### What the exercise asks
Run through the data and copy out every line that mentions the word "inbox".
Exercise data Block Start
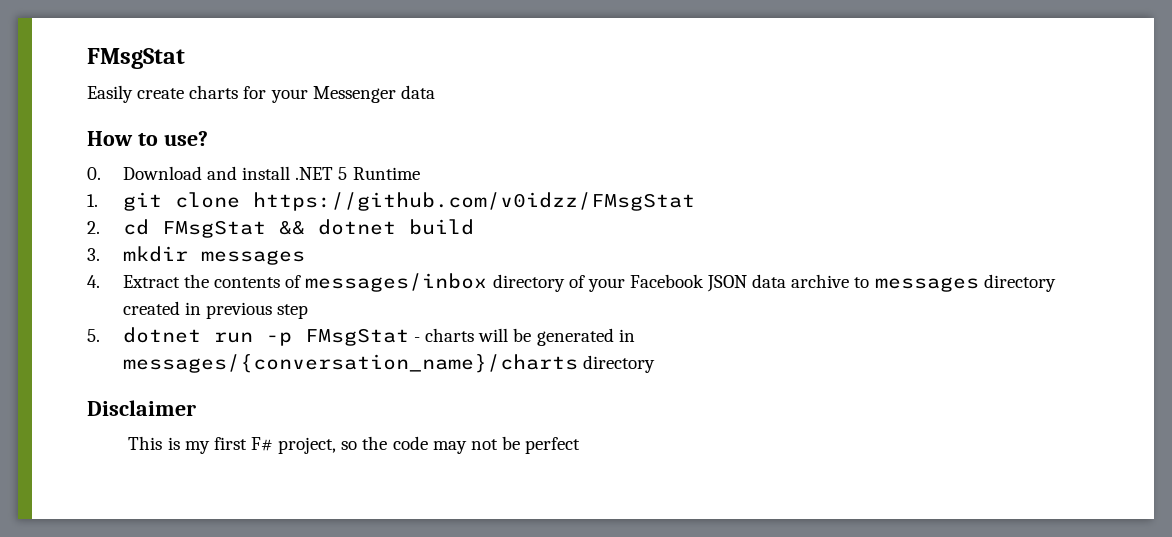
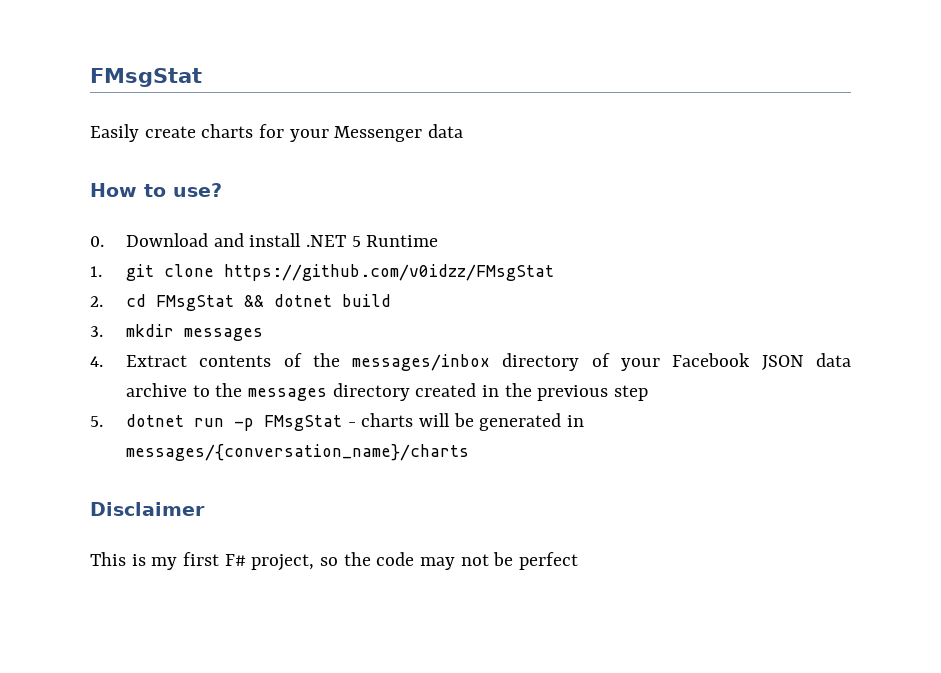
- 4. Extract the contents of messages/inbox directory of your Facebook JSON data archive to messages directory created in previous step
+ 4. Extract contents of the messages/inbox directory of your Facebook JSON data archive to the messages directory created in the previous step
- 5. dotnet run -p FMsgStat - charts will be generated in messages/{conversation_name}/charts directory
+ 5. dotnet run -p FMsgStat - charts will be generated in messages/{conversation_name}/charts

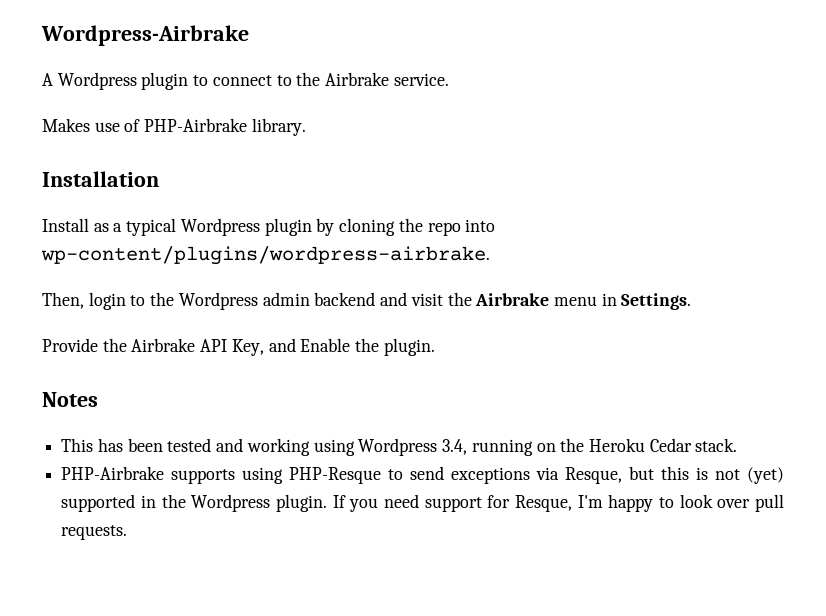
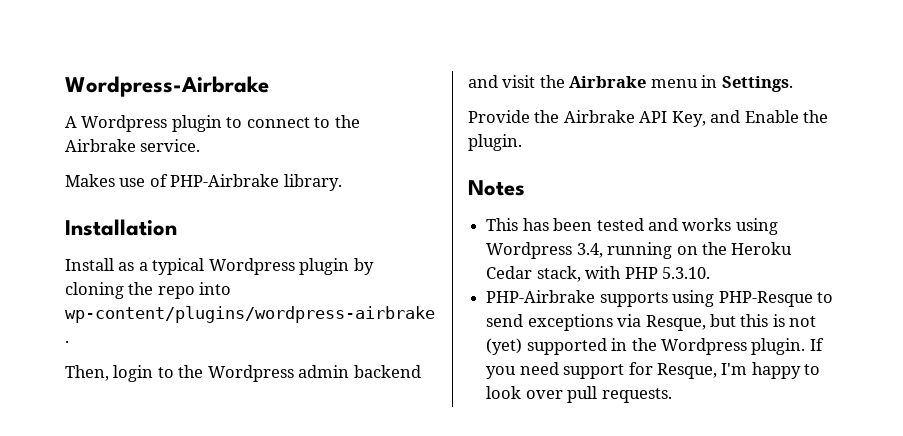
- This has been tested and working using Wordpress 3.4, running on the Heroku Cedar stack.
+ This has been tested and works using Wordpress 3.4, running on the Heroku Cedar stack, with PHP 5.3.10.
Exercise data Block End
Exercise data Block Start
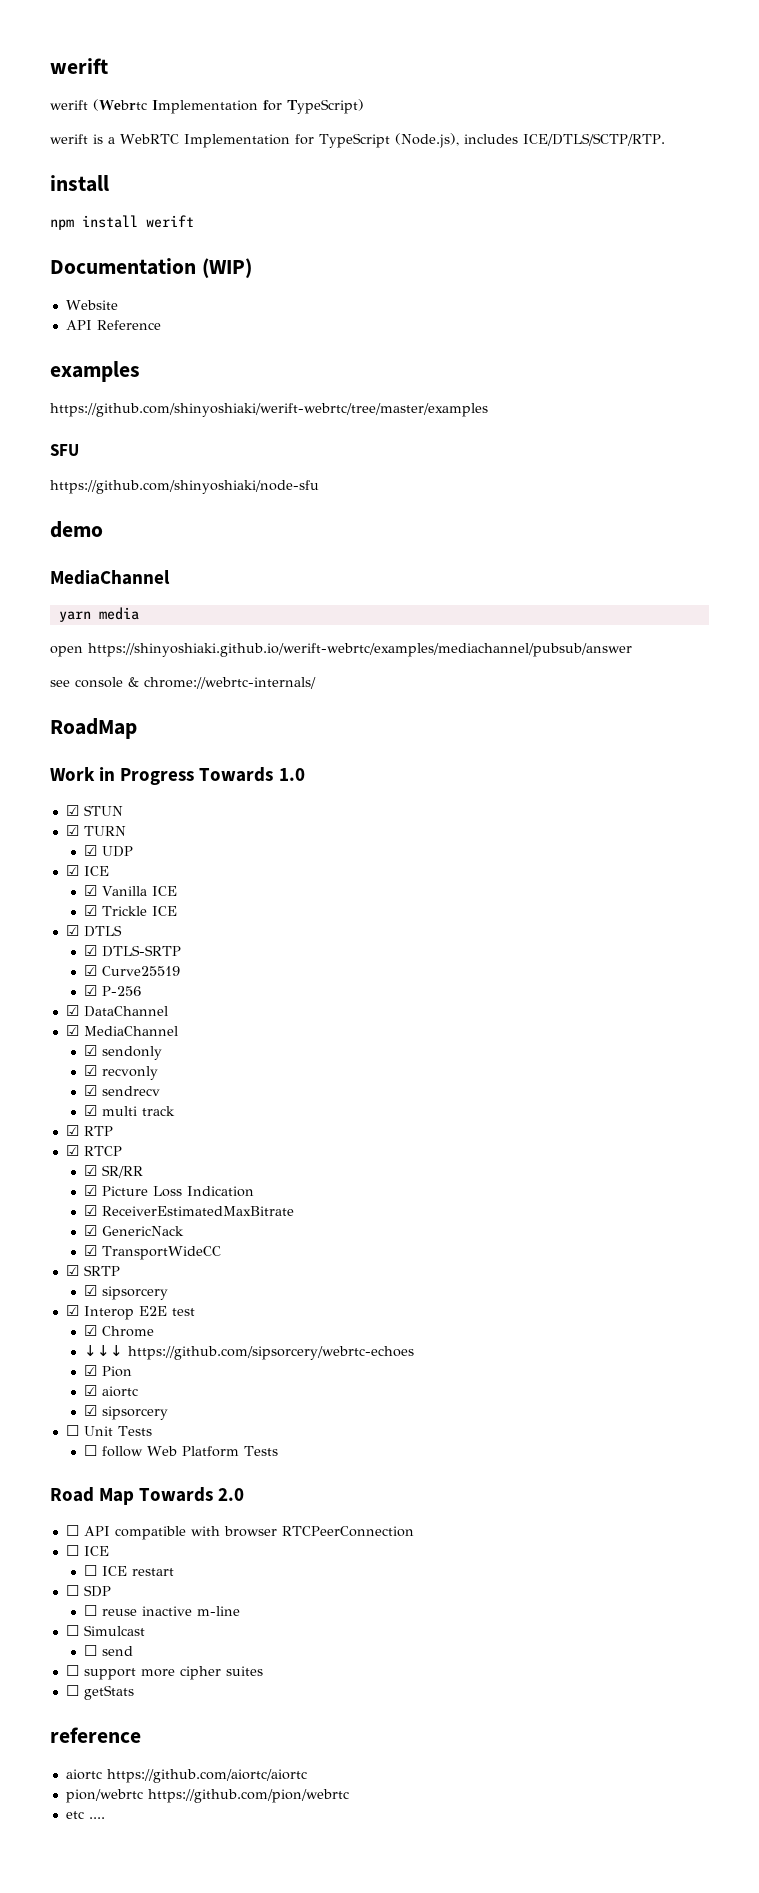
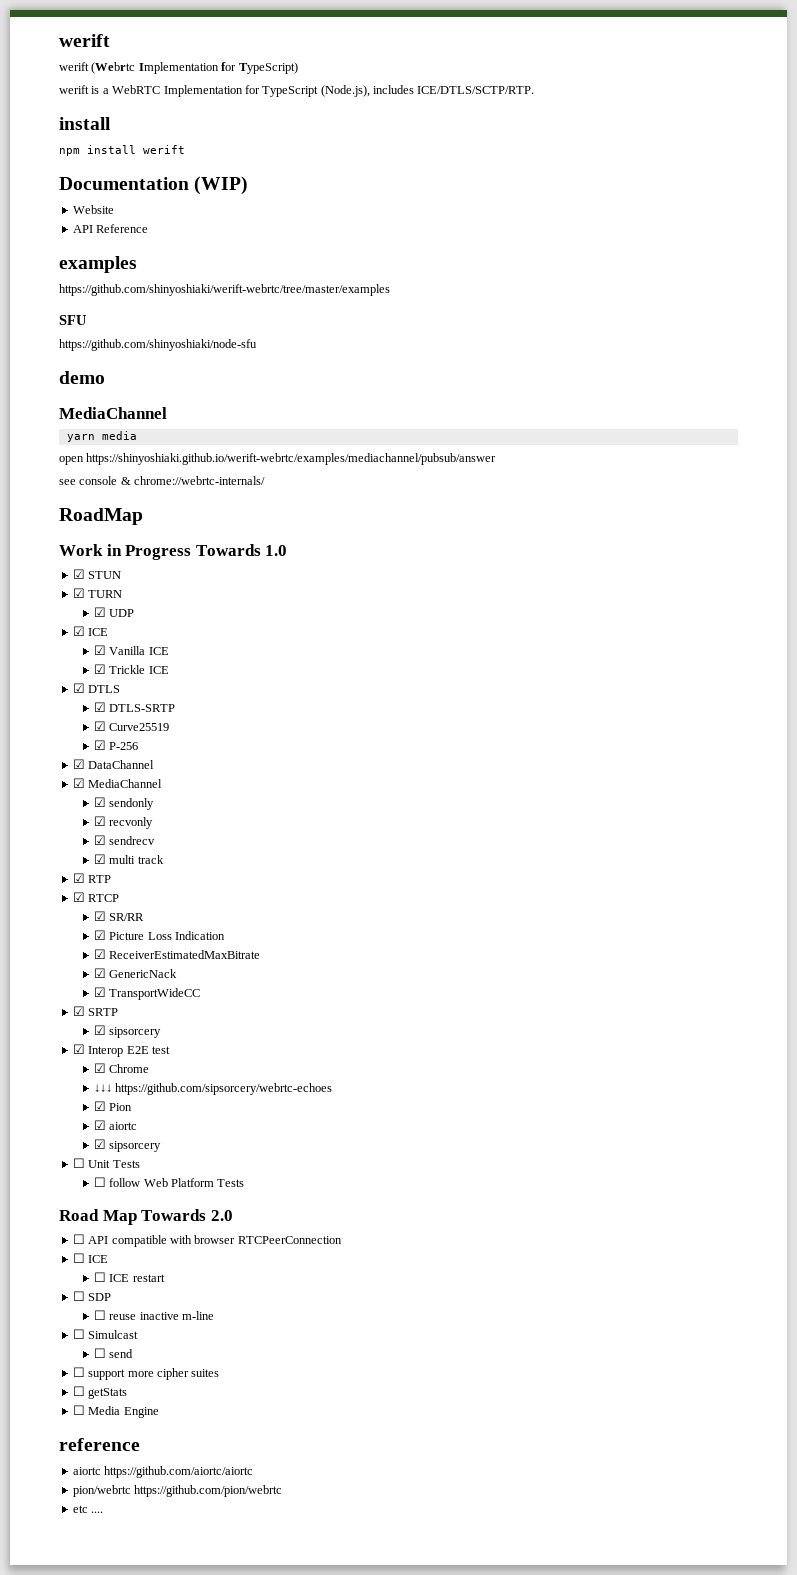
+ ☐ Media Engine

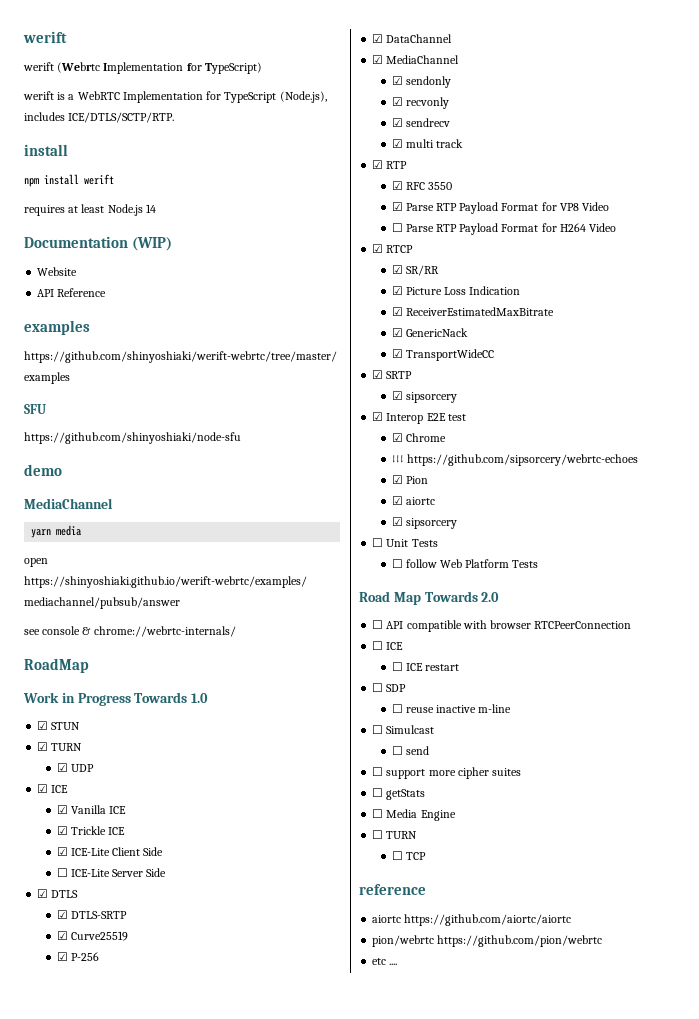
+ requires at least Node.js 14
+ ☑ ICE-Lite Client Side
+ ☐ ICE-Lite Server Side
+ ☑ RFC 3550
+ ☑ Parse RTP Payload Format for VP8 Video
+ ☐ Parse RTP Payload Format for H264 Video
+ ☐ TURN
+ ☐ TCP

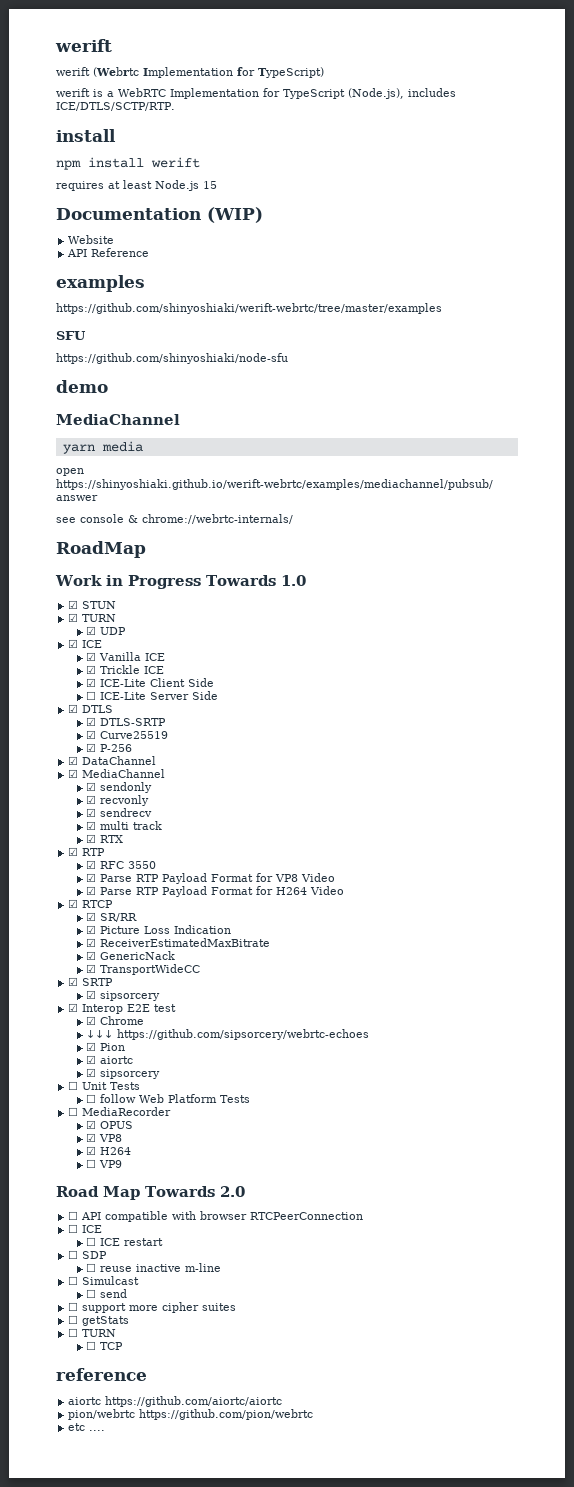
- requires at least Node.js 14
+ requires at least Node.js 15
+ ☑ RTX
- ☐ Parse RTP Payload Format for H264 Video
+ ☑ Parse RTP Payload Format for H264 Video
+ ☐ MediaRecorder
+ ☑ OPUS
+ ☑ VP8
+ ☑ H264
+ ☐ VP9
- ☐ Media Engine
Exercise data Block End
### Written answer
- 4. Extract the contents of messages/inbox directory of your Facebook JSON data archive to messages directory created in previous step
+ 4. Extract contents of the messages/inbox directory of your Facebook JSON data archive to the messages directory created in the previous step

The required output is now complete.